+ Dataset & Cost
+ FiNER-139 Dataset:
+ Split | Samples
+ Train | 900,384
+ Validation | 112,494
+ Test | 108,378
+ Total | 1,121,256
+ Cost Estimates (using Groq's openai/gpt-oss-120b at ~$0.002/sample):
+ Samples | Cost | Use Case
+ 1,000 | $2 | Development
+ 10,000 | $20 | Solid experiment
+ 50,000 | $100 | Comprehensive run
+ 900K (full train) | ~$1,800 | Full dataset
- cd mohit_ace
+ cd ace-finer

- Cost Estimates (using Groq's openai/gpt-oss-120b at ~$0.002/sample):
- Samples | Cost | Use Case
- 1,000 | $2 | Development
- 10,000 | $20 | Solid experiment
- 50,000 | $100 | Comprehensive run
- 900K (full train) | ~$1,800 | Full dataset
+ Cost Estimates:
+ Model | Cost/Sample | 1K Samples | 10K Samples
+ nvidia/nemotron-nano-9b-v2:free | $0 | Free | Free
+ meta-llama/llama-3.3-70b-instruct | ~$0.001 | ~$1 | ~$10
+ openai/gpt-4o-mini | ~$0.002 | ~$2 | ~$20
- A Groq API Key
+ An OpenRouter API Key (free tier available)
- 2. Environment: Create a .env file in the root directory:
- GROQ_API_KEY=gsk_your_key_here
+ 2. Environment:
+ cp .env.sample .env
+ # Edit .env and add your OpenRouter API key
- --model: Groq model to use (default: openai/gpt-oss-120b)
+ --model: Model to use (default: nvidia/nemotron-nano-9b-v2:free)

--------------------------------

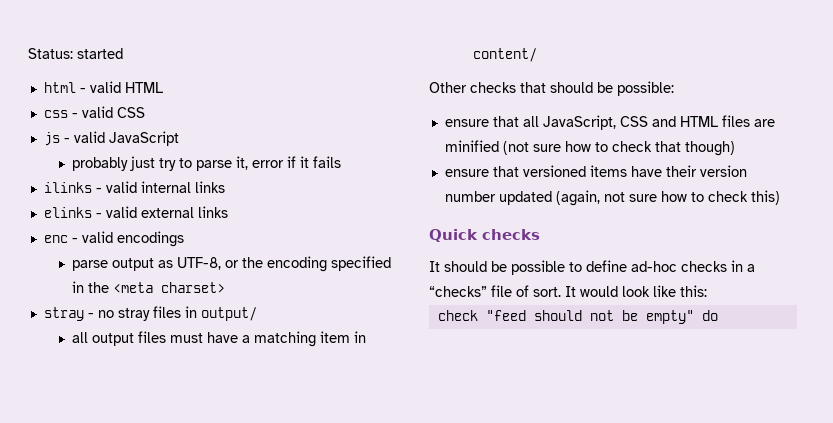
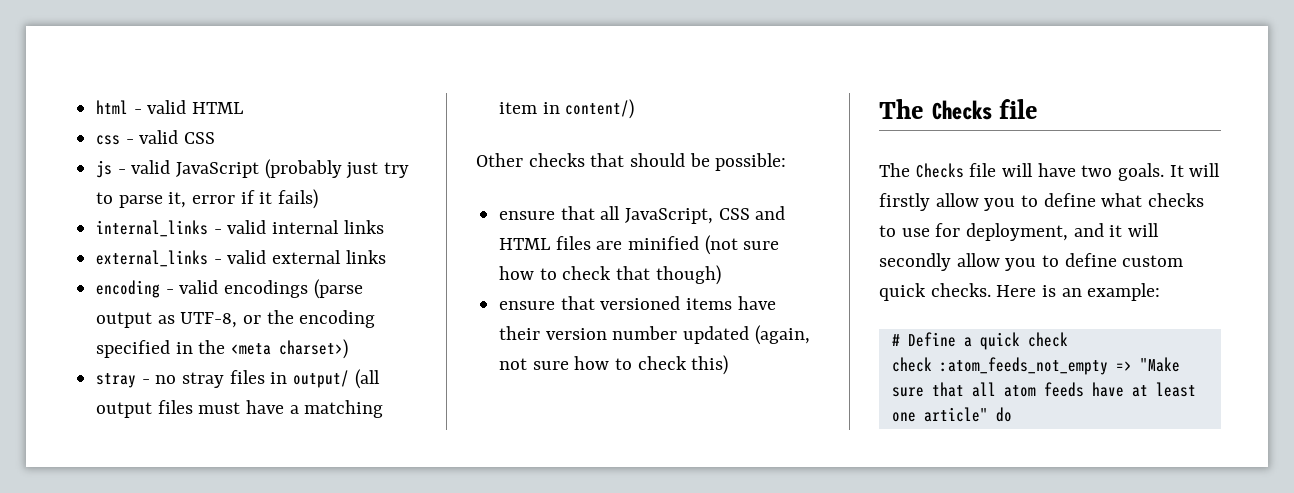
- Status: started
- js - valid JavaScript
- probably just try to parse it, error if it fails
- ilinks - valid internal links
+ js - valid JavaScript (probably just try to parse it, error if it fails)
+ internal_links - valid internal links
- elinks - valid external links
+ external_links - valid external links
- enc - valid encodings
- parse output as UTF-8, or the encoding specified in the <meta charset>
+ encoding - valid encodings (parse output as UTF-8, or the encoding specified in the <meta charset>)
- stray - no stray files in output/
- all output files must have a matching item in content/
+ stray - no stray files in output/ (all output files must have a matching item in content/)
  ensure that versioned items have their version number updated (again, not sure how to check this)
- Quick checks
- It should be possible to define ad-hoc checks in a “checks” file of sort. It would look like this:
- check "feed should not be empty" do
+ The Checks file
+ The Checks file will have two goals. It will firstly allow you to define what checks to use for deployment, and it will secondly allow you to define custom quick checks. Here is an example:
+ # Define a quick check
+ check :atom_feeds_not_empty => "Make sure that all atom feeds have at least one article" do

--------------------------------

Exercise ▸ Taking the listing above as the source, transcribe only the lines starting at the line with "- stray - no stray files in output/" and going through the line with "check :atom_feeds_not_empty =>", unaltered and with both ends included.

Output below ▸
- stray - no stray files in output/
- all output files must have a matching item in content/
+ stray - no stray files in output/ (all output files must have a matching item in content/)
  ensure that versioned items have their version number updated (again, not sure how to check this)
- Quick checks
- It should be possible to define ad-hoc checks in a “checks” file of sort. It would look like this:
- check "feed should not be empty" do
+ The Checks file
+ The Checks file will have two goals. It will firstly allow you to define what checks to use for deployment, and it will secondly allow you to define custom quick checks. Here is an example:
+ # Define a quick check
+ check :atom_feeds_not_empty => "Make sure that all atom feeds have at least one article" do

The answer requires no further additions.